3歳になる娘を殺されてしまった辻口一家と、その殺人犯の娘である陽子。そして辻口啓三が陽子を引き取って育てていくという複雑な人間関係が、少女漫画風に綴られていく。
なんていうか切ない。陽子よりむしろ、継母となった夏枝さんのほうが…
上下巻で綺麗に終わっていて読みやすい。
「原罪」というもの
陽子はもうあらすじにもあるとおり、辻口ルリ子を殺した犯人、佐石の娘。
犯行も、佐石が育児に参って神経衰弱となっていた末の突発的犯行というのがまた救われない感じなんですが、その陽子がどうしてよりによって辻口家に引き取られることになったかというのがまた…うん…
それはどう考えても心穏やかではないでしょう…
もちろんこのことを陽子は知らない(実子ではないということには気づいてる)。事実を知るのは限られた人間のみで、当初は啓三だけだったけれども、夏枝は偶然このことを知ってしまう。
また兄、辻口徹もそれを知る一人になるんですが、それによって逆に「陽子とは一緒になってはいけない」と思うあたり、ああこの人いい人だ…
なんていうかきっとどこにでもいる普通の人たち。だけれども憎悪と不仲で話がおかしなことになっている。
「殺人犯の娘」という十字架を背負ったとされている陽子が一番まっすぐなんですが、これも「自分に恥じるところはないのだから、そうでありたい」という、夏枝の仕打ちに対する裏返しみたいなところがあって、しみじみとつらさが出てくる。
夏枝さん
夏枝さん…夏枝さんな…
だいたいこの人がいろいろとこじらせている感じするんだけど、この漫画、陽子の境遇よりむしろ夏枝さんの心の動きのほうが重視されているようにも感じて…なんというかここにもつらさが…
事実を知る前はあんなに陽子を可愛がっていたのに、知ったときの場面を見ても、もう陽子の母親だと思ったんだけど。だんだん陽子に対する言動がおかしくなっていく。さらにその娘が歳を重ねるごとに美しくなっていく。息子は明らかに陽子に惚れてるし陽子に対する夫の態度も軟化してる。これ完全につらいわ…
だからまあ…事の発端からしてこの人が悪くないとは言えないんだけど…どうしてこうなってしまったのかという感じの方がつらいし全部村井医師が悪い。
あいつはちょっと地獄の業火に焼かれるべき。あいつが戻ってきたところが決定的におかしくなったところな気がする。
それは赦されるのか
ラストは結局、さらなる真相が明かされてなんかこう良い感じに終わった感じではあったんですけど、個人的にはそれが救いになるのかという疑問は残りました。

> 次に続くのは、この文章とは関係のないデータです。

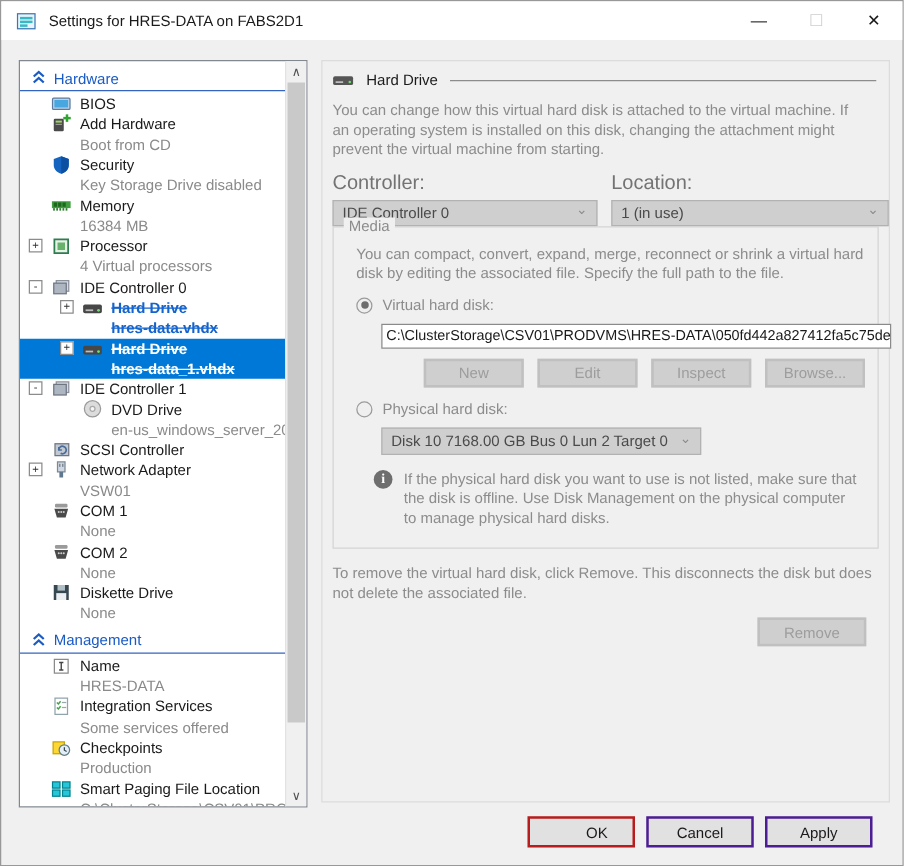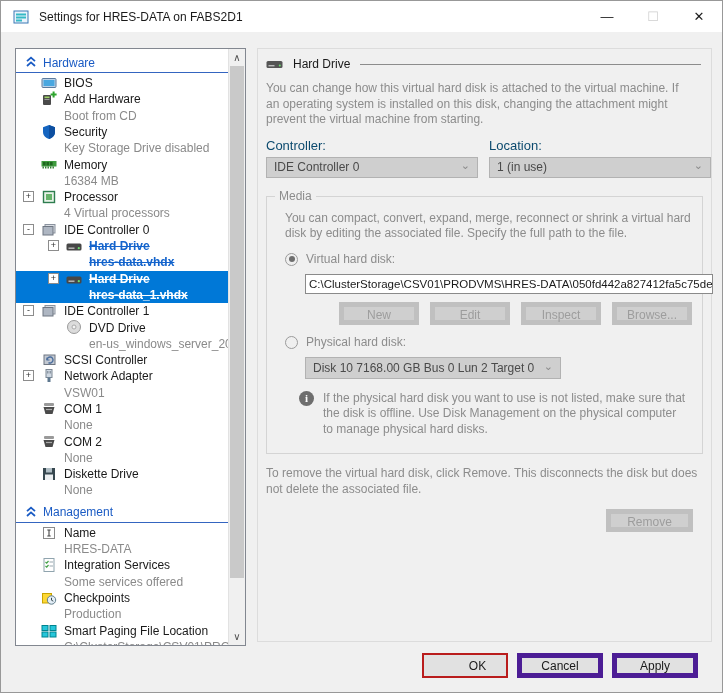--- a/index.html
+++ b/index.html
@@ -44,7 +44,7 @@
   .gray{color:#8c8c8c;font-size:12px;line-height:15.5px;margin:0;}
   .intro{margin-top:8px;width:428px;}
   .ctl-row{display:grid;grid-template-columns:212px 222px;column-gap:11px;margin-top:10px;}
-  .ctl-col label{display:block;font-size:13px;color:#0c4a6e;margin-bottom:4px;}
+  .ctl-col label{display:block;font-size:16px;color:#737373;margin-bottom:4px;}
   .dselect{height:21px;background:#cfcfcf;border:1px solid #b2b2b2;box-sizing:border-box;display:flex;align-items:center;justify-content:space-between;padding:0 7px;font-size:12px;color:#4a4a4a;}
   .dselect .dchev{color:#8a8a8a;font-size:11px;line-height:10px;margin-top:-4px;}
   .groupbox{position:relative;border:1px solid #d4d4d4;margin-top:18px;padding:14px 10px 12px 10px;}

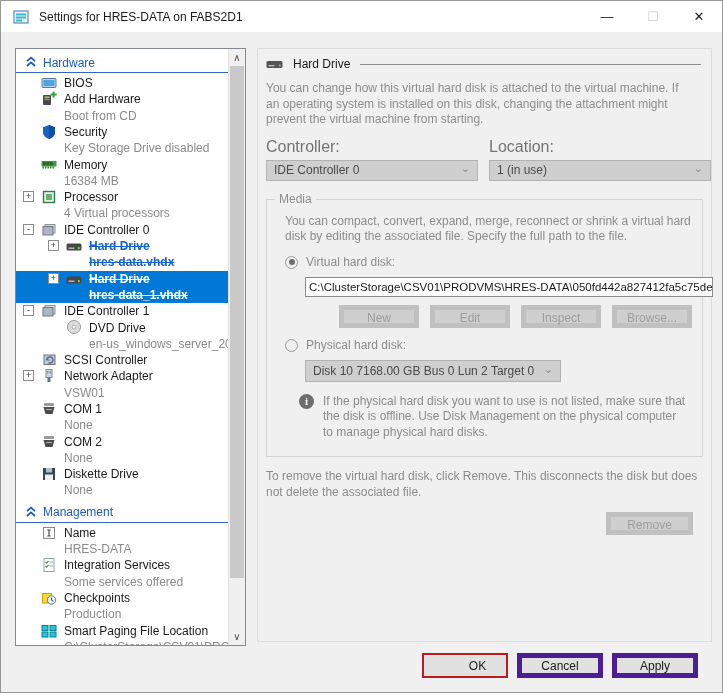--- a/index.html
+++ b/index.html
@@ -47,7 +47,7 @@
   .ctl-col label{display:block;font-size:16px;color:#737373;margin-bottom:4px;}
   .dselect{height:21px;background:#cfcfcf;border:1px solid #b2b2b2;box-sizing:border-box;display:flex;align-items:center;justify-content:space-between;padding:0 7px;font-size:12px;color:#4a4a4a;}
   .dselect .dchev{color:#8a8a8a;font-size:11px;line-height:10px;margin-top:-4px;}
-  .groupbox{position:relative;border:1px solid #d4d4d4;margin-top:18px;padding:14px 10px 12px 10px;}
+  .groupbox{position:relative;border:1px solid #d4d4d4;margin-top:0;padding:14px 10px 12px 10px;}
   .gb-label{position:absolute;left:8px;top:-8px;background:#f0f0f0;padding:0 4px;font-size:12px;color:#8c8c8c;}
   .media-desc{width:420px;margin-left:8px;}
   .radio-row{display:flex;align-items:flex-end;margin:10px 0 0 8px;}

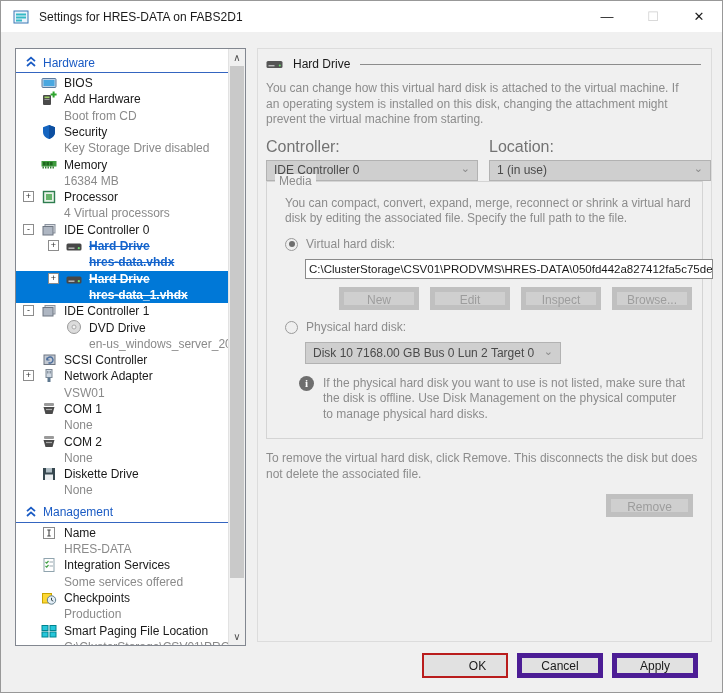--- a/index.html
+++ b/index.html
@@ -56,7 +56,7 @@
   .radio-row .rlabel{margin-left:8px;font-size:12px;color:#8c8c8c;}
   .path-input{margin:8px 0 0 28px;width:408px;height:20px;box-sizing:border-box;background:#ffffff;border:1px solid #8a8a8a;font-size:11.5px;color:#1a1a1a;line-height:18px;padding:0 3px;white-space:nowrap;overflow:hidden;}
   .btn-row{display:flex;justify-content:flex-end;gap:11px;margin:8px 0 0 0;padding-right:0;}
-  .btn{font-family:"Liberation Sans",sans-serif;font-size:12px;color:#1a1a1a;background:#e1e1e1;border:5px solid #4c1d95;height:23px;box-sizing:border-box;}
+  .btn{font-family:"Liberation Sans",sans-serif;font-size:12px;color:#1a1a1a;background:#e1e1e1;border:2px solid #4c1d95;height:23px;box-sizing:border-box;}
   .btn.dis{background:#cfcfcf;border-color:#c0c0c0;color:#9d9d9d;}
   .btn-row .btn{width:80px;}
   .disk-select{margin:8px 0 0 28px;width:256px;}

唐突でご都合主義的な印象もあったんですが、なんか結局「生まれ」に左右されるばかりで、その事実とその未来、陽子にとっては逆に地獄の蓋が開いてしまったのではとすら。
「原罪」というものは、本人の努力ではどうしようもないものであったのですが、その結末がこれだと、それが赦されるということはあり得なく。またそれに連なる諸々のそれも、こういう形でしか赦しを請えないのかというやりきれない感じになりました。
生まれがどうこうというより、それを受け止める周囲の言動が積み重なって、救えないところまで来てしまうようなこれ。救われない…
余談ですがこれ、今のところ電子書籍でしかないみたいで。Kindleの他では紀伊國屋Kinppyでもありました。小学館の漫画を扱っているストアなら検索すればあるかもしれません。
というかですね。マンガワンで最終話一歩手前まで公開されていて次回更新は6月6日。気になって単行本探したら登録日が4月22日。おまえー!
AndroidかiPhoneのアプリじゃないと読めないみたいですが…基本無料公開されているので、気になった方はまずちょっと読んでみるのよいのではないかと思います。大丈夫! ちょっとだけだから!